[Exercise instructions]:
If a line in the entries below includes the string "detail", copy it out.

[Before-and-after change data]
□ □ □ □ □
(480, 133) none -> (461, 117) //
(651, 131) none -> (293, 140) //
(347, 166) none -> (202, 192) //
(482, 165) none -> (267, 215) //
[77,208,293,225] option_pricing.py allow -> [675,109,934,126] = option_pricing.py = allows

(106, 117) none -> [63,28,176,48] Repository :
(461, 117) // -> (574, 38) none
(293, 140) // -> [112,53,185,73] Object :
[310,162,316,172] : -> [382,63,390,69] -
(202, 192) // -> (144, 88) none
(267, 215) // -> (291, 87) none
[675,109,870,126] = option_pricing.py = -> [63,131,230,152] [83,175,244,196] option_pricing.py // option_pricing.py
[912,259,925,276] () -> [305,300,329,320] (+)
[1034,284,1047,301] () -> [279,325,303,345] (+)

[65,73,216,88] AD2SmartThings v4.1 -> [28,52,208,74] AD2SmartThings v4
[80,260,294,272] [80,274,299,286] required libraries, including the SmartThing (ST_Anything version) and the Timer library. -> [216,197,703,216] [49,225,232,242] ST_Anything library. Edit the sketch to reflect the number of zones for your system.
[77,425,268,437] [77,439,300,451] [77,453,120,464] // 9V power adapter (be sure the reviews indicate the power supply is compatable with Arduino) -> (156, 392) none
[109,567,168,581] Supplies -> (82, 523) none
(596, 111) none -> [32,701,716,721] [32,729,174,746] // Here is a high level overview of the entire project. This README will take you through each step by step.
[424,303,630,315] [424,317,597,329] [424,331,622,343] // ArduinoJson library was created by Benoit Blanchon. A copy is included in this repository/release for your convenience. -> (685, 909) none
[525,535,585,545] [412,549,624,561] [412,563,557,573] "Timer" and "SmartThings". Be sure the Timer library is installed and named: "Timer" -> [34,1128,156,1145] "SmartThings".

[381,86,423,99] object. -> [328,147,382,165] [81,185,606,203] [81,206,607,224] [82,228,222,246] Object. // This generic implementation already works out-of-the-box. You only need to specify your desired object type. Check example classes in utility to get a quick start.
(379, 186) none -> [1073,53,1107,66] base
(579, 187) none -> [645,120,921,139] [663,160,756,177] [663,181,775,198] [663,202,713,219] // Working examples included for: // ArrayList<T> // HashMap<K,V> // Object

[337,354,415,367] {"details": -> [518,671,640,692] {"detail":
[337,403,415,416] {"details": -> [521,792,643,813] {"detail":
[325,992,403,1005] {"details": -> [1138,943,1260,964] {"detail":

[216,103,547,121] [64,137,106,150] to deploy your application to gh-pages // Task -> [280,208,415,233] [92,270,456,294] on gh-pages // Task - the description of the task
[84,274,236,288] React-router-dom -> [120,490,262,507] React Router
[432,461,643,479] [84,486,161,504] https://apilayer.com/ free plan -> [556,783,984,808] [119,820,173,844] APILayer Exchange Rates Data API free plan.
□ □ □ □ □
[Reply to the task]:
[337,354,415,367] {"details": -> [518,671,640,692] {"detail":
[337,403,415,416] {"details": -> [521,792,643,813] {"detail":
[325,992,403,1005] {"details": -> [1138,943,1260,964] {"detail":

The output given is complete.